No legacy is so rich as honesty - William Shakespeare
Oh, here we go:
Imagine collecting thousands of empty plastic bottles, lashing them together to make a boat and sailing the thing from California to Australia, a journey of 11,000 miles through treacherous seas.
You’d have to be crazy, or trying to make a point. David de Rothschild is trying to make a point.
De Rothschild hopes his one-of-a-kind vessel, now being built on a San Francisco pier, will boost recycling of plastic bottles, which he says are a symbol of global waste. Except for the masts, which are metal, everything on the 60-foot catamaran is made from recycled plastic.

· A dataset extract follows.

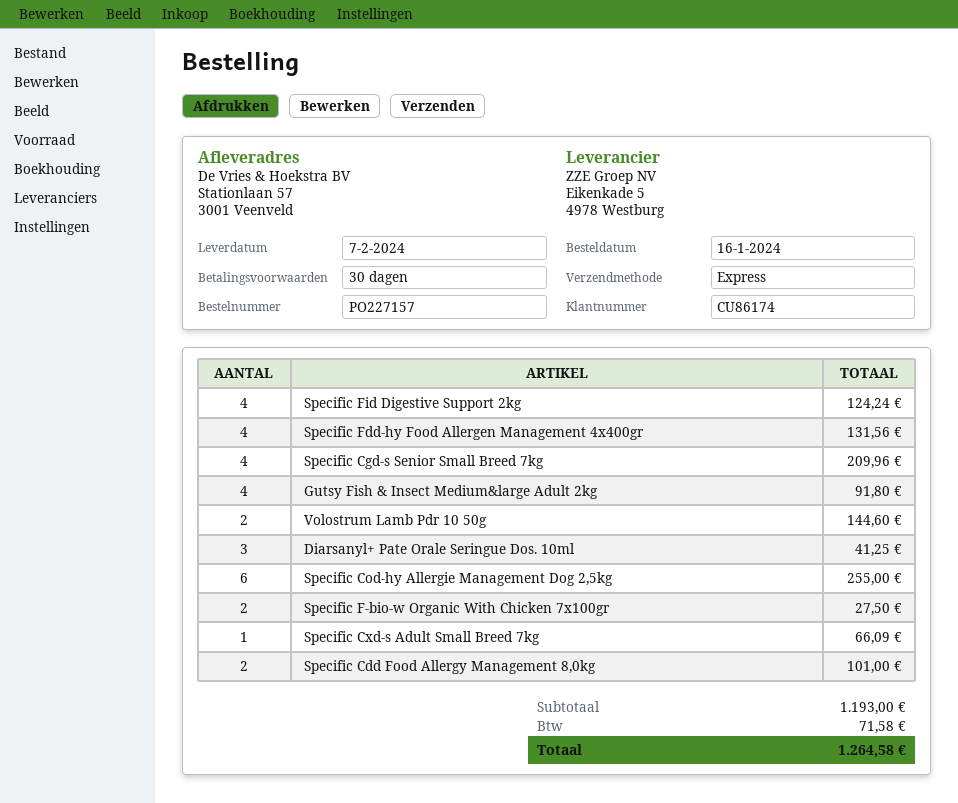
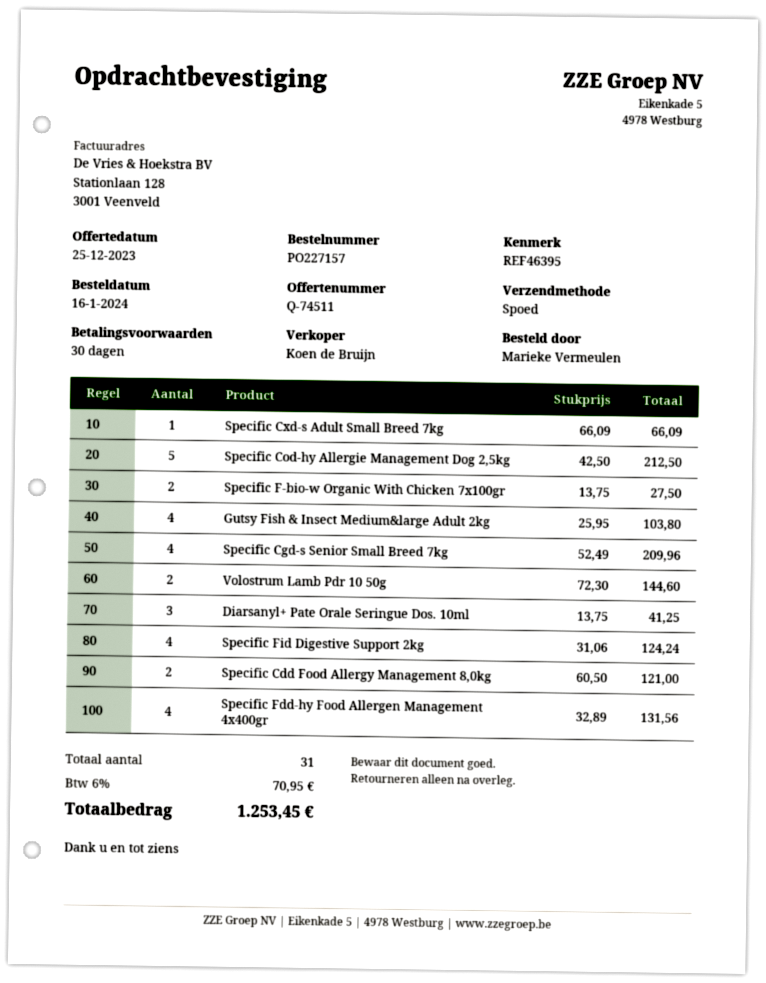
Gutsy Fish & Insect Medium&large Adult 2kg: 4 for 91.80 -> 4 for 103.80
Specific Cod-hy Allergie Management Dog 2,5kg: 6 for 255.00 -> 5 for 212.50
Specific Cdd Food Allergy Management 8,0kg: 2 for 101.00 -> 2 for 121.00
tax: 71.58 -> 70.95
total: 1264.58 -> 1253.45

“It’s all sail power,” he said. “The idea is to put no kind of pollution back into the atmosphere, or into our oceans for that matter, so everything on the boat will be composted. Everything will be recycled. Even the vessel is going to end up being recycled when we finish.”
My Greendar started pinging immediately when I saw the headline of this story. Read through the article and you’ll find out just how much good this literal piece of floating garbage is doing for the environment.
The plastic sailboat is taking shape in an old pier building not far from this city’s famous Fisherman’s Wharf. Here, thousands of two-liter soda bottles are being stripped of their labels, washed, filled with dry-ice powder and then resealed. The dry ice sublimates into carbon dioxide gas and pressurizes the bottle, making it rigid.
The vessel’s twin hulls will be filled with 12,000 to 16,000 bottles. Skin-like panels made from recycled PET, a woven plastic fabric, will cover the hulls and a watertight cabin, which sleeps four.
“This actually is the same material that is made out of bottles,” said de Rothschild of the PET fabric. “We actually wrap the PET fabric over the PET foam and then basically put it under a vacuum, heat it, press it and create these long PET panels. So that means the boat is, technically, one giant bottle.”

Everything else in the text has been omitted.